(Supplied material)

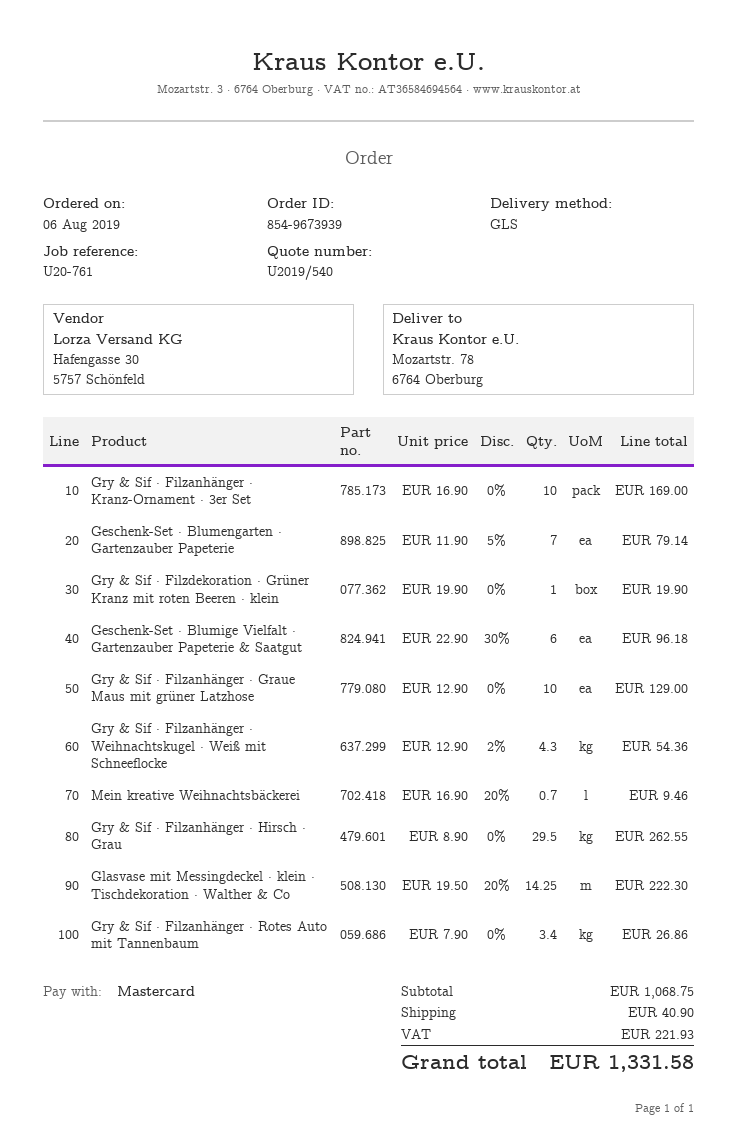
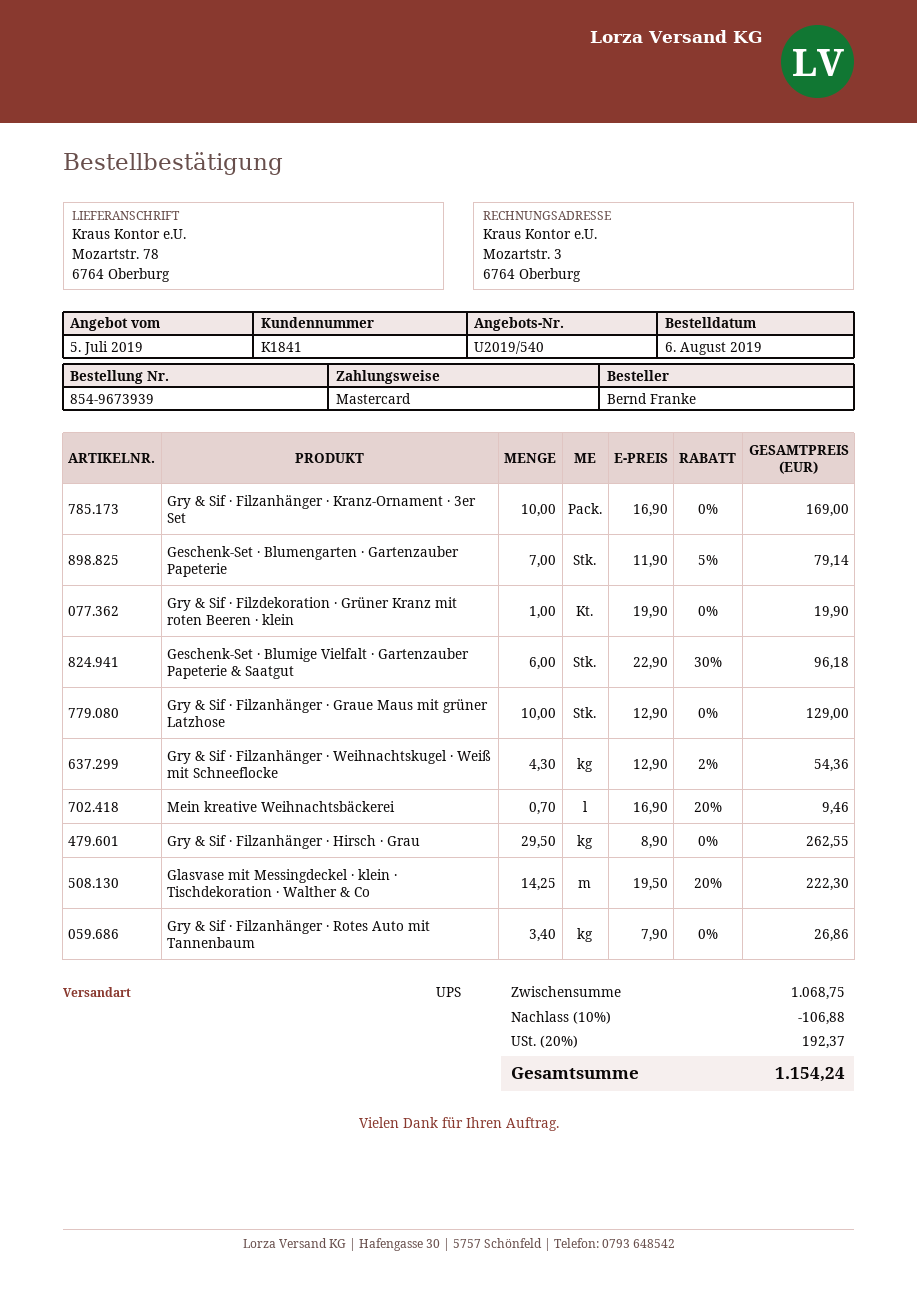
shipping method: GLS -> UPS
discount: none -> 10% = 106.88
shipping: 40.90 -> none
tax: 221.93 -> 192.37
total: 1331.58 -> 1154.24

(End Supplied material)

→ **What needs to be done**
Each line of the entries above that contains "none" must be copied into the answer.

→ **Response below**
discount: none -> 10% = 106.88
shipping: 40.90 -> none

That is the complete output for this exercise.